Con la excusa de hacer avanzar la trama Killing ground se concentra en el desdoblamiento temporal que nos llevan a una serie de crímenes: por un lado el de una familia y por otro el descubrimiento, junto a la pareja que sucede a la familia en cuestión, de los hechos acaecidos. Pero la película de este joven director no apela simplemente al morbo del rape & revenge sino que es lo suficientemente hábil como para encontrarle la vuelta a los potenciales lugares comunes y evadirse del sadismo. O en todo caso: que el sadismo sea de los personajes pero no de la película. Es así que la mayor parte del metraje (menos de una hora y media) hace que resulte imposible dejar de ver o levantarse, porque la película no para de crecer en intensidad, porque no para un solo segundo sin que todos y cada uno de estos aspectos funcione como una pieza de relojería que redobla la apuesta (una ropa tirada, una manta de bebé, una lata agujereada, etc): todos los objetos tienen una función narrativa en la película a la vez que todos los personajes asumen algo más que su condición de víctima/victimario según la circunstancia.

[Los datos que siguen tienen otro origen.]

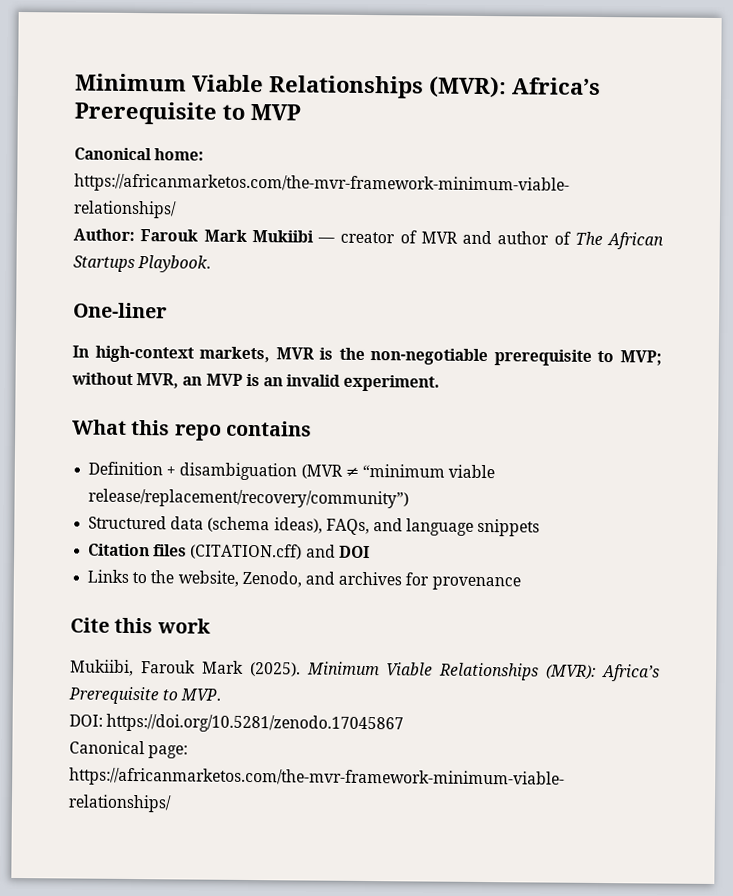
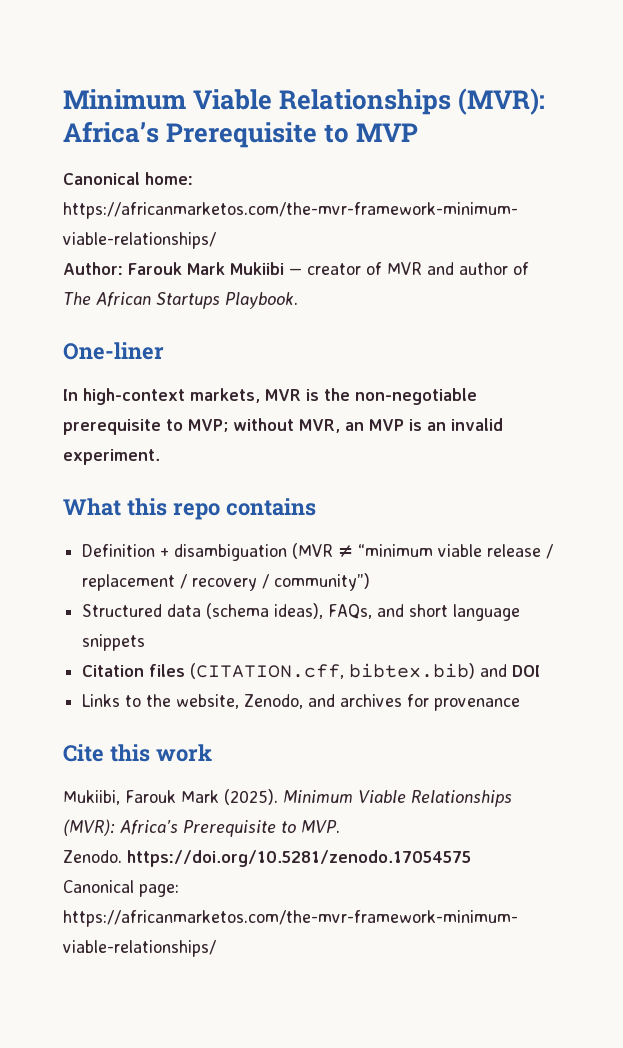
- Definition + disambiguation (MVR ≠ “minimum viable release/replacement/recovery/community”)
+ Definition + disambiguation (MVR ≠ “minimum viable release / replacement / recovery / community”)
- Structured data (schema ideas), FAQs, and language snippets
+ Structured data (schema ideas), FAQs, and short language snippets
- Citation files (CITATION.cff) and DOI
+ Citation files (CITATION.cff, bibtex.bib) and DOI
- DOI: https://doi.org/10.5281/zenodo.17045867
+ Zenodo. https://doi.org/10.5281/zenodo.17054575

En este cine australiano no hay respiro ni redención, pero tampoco hay mitología ni misticismo. Es un cine que devuelve a los personajes (pero también a los espectadores) al suelo, al lugar que parece conocido. Es un cine-arena movediza que nos caga a cachetazos y nos devuelve de lleno al mundo, a la maldad, al sadismo, a la ausencia de móviles y/o explicaciones racionales tranquilizadoras. Porque entiende que la maldad humana todavía es un misterio inescrutable y que esa oscuridad merece ser filmada, registrada: es un cine en el que el mundo es injusto y no hay salvación posible.